By Ames Gross, President and Founder of Pacific Bridge Medical
This blog post was also published on MedTech Intelligence.
In the last 15 years, local clinical trials were almost never required to register a high-risk imported medical device in China, even for the most risky devices. Foreign clinical data from the United States or European Union would normally suffice, and registration was a lot simpler.
However, this all changed in October 2014, when the newly released Chinese medical device regulations by the China Food and Drug Administration (CFDA) stated that more and more local clinical studies would be needed to register your device in China. Today, some class II devices and almost all class III devices require local clinical trials to obtain product registration approval. The only exception is if your device is on an exemption list.
The heightened requirement for local clinical trials means that many device companies in the West now face significantly higher costs to do business in China. This is in addition to the higher user fees that the CFDA is now charging to review your dossier. Beyond the cost, the additional time frame to do such clinical trials will slow the registration process by at least one year.
In May 2015, the CFDA announced that in lieu of local clinical trials, some foreign device companies could present a clinical evaluation report (CER) showing that their product was significantly similar to predicate devices already approved in China. Since the new regulations on CER have come out, many Western device companies have asked me how they can do CERs as a way to avoid local clinical studies.

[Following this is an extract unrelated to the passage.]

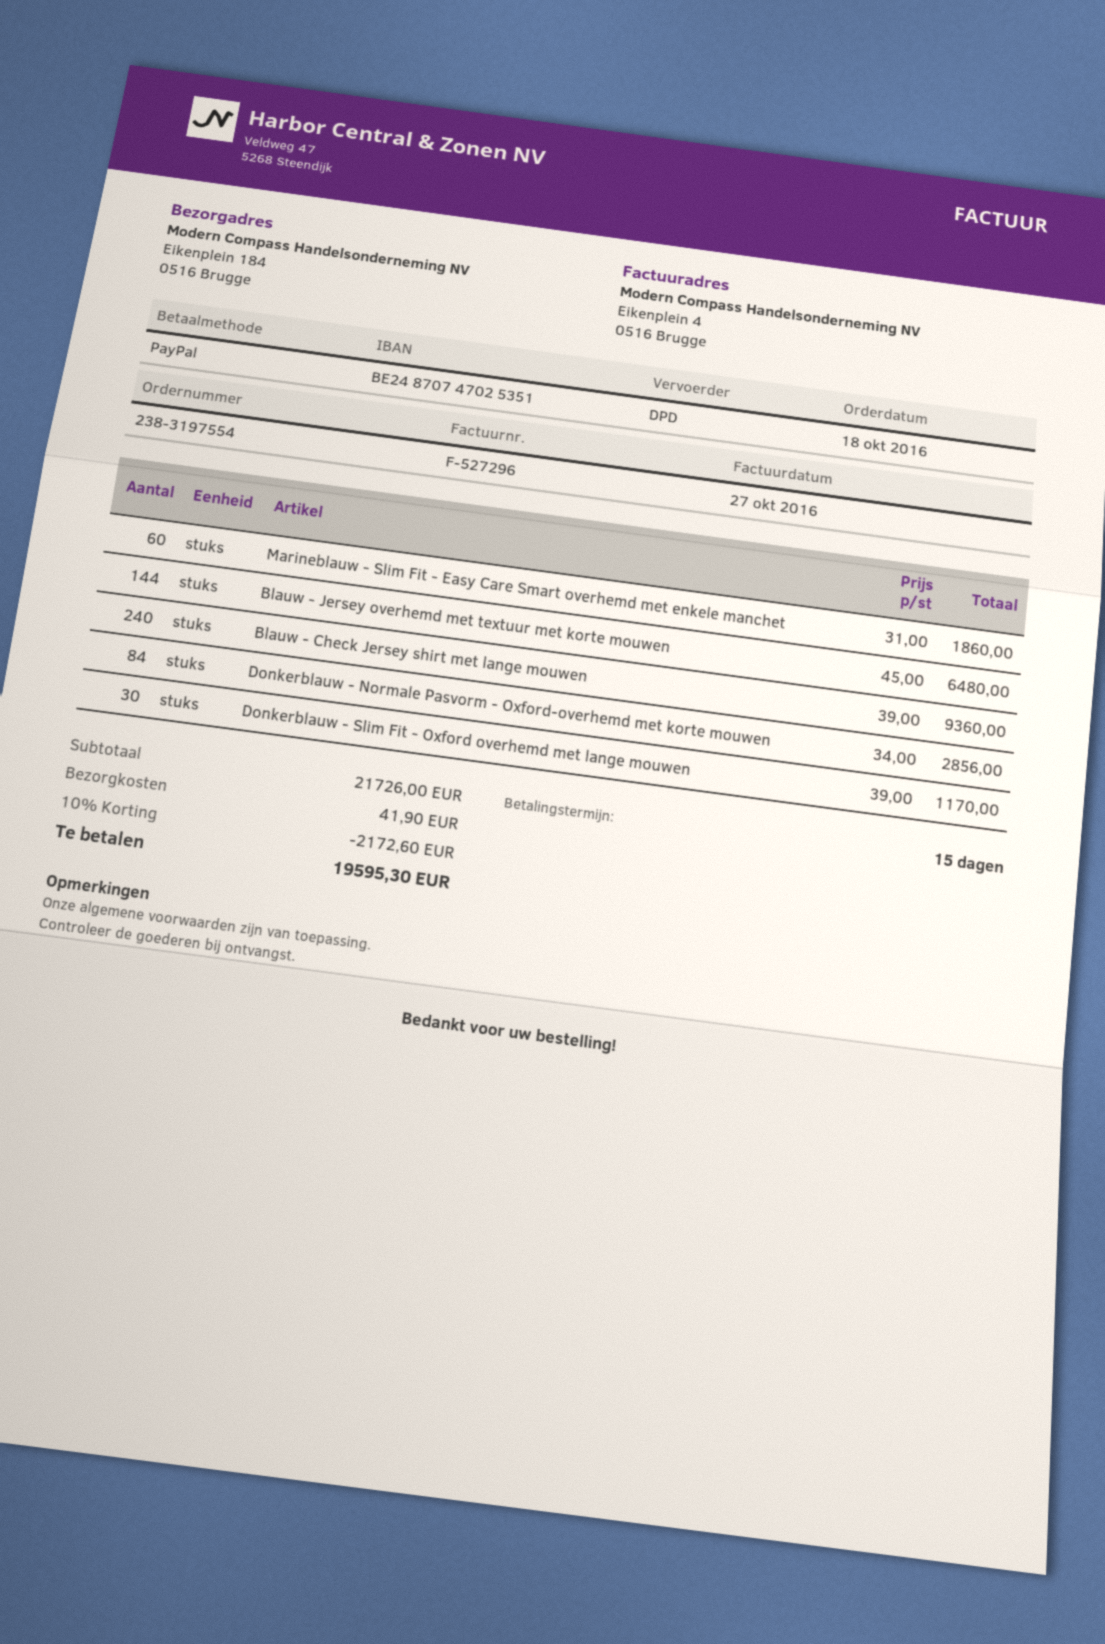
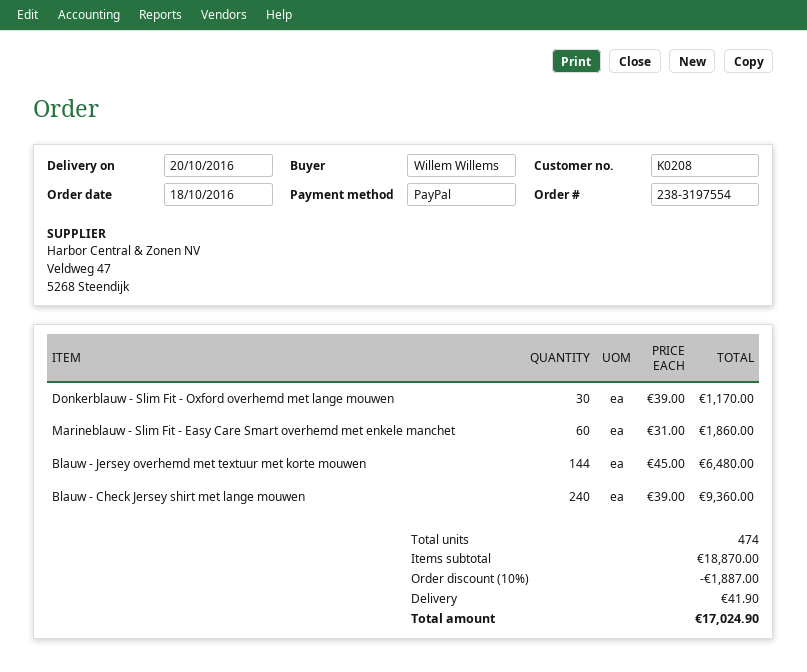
Donkerblauw - Normale Pasvorm - Oxford-overhemd met korte mouwen: 84 x 34.00 = 2856.00 -> none
subtotal: 21726.00 -> 18870.00
discount: 10% = 2172.60 -> 10% = 1887.00
total: 19595.30 -> 17024.90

While I was in China in November, I asked our China team and other key regulatory affairs affiliates we have there about CERs. To my knowledge, there have been some CERs submitted to the CFDA but no replies saying that local clinical trials will be waived yet, though this may change in the near future. What I learned was that no one is really sure whether CERs will work either in the industry or at the CFDA. Many of our regulatory colleagues claim that these CERs would never suffice in the place of local clinical trials, but one or two others say that the CER may work and save foreign device companies the cost and time to do a local clinical study in China. It seems that the jury is still out on whether the CERs will help some Western device companies avoid local clinical trials for product registration in China.
To demonstrate that your new device has an approved predicate for the CER is most feasible if your new product is an upgraded version of your old product that is approved and being sold in China already, with the same use and application. Using your previously registered devices in China may be the easiest way to find success with CERs.

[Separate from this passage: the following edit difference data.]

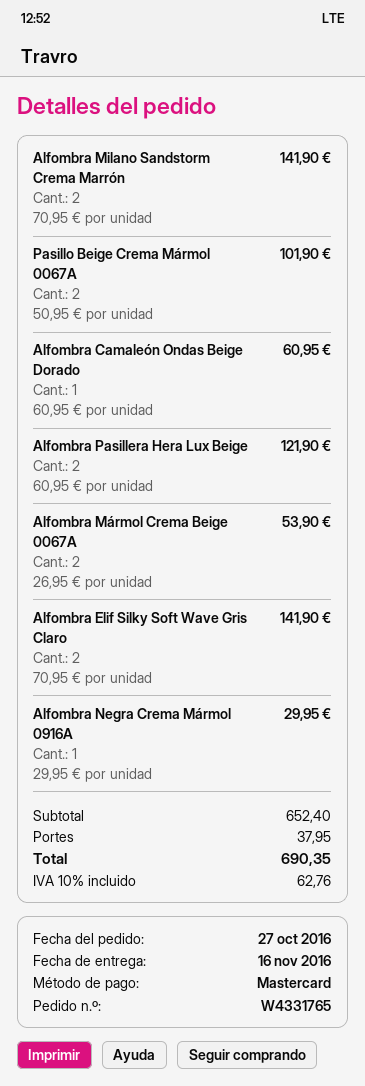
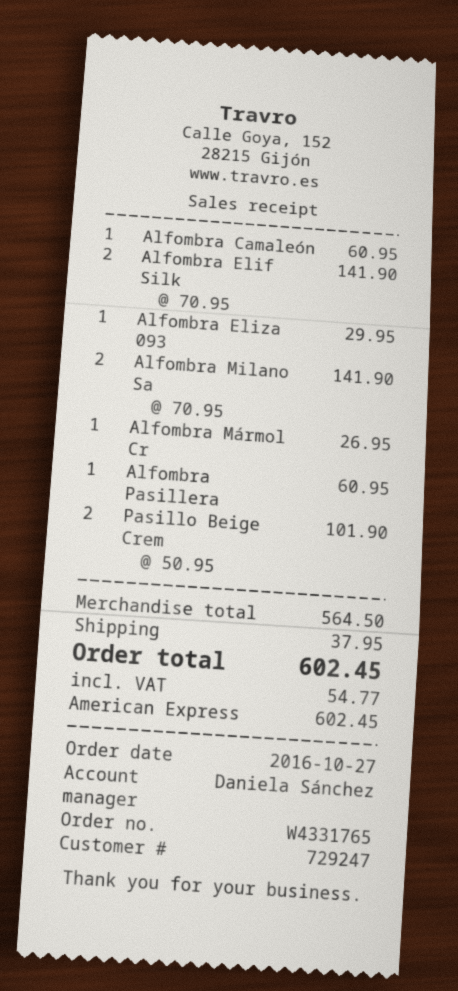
payment method: Mastercard -> American Express
Alfombra Pasillera Hera Lux Beige: 2 x 60.95 = 121.90 -> 1 x 60.95 = 60.95
Alfombra Mármol Crema Beige 0067A: 2 x 26.95 = 53.90 -> 1 x 26.95 = 26.95
Alfombra Negra Crema Mármol 0916A: 1 x 29.95 = 29.95 -> none
Alfombra Eliza 093: none -> 1 x 29.95 = 29.95
subtotal: 652.40 -> 564.50
tax: 62.76 -> 54.77
total: 690.35 -> 602.45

Of course, there are plenty of foreign device companies with similar devices that do not have a predicate device approved in China, so what else can a device company do? One colleague suggested that if this is the case, then you need to compare your product to a similar approved device from another company in China. To do this, you may need to purchase the competitor’s approved products in China and do your own testing to show that your products are very similar to the already approved products. I am not sure what local tests will suffice for this type of CER comparison, but some seem to feel that this strategy may work.
Of course, as usual, the Chinese regulations are always evolving, so it is unclear exactly what to expect about CERs at this point.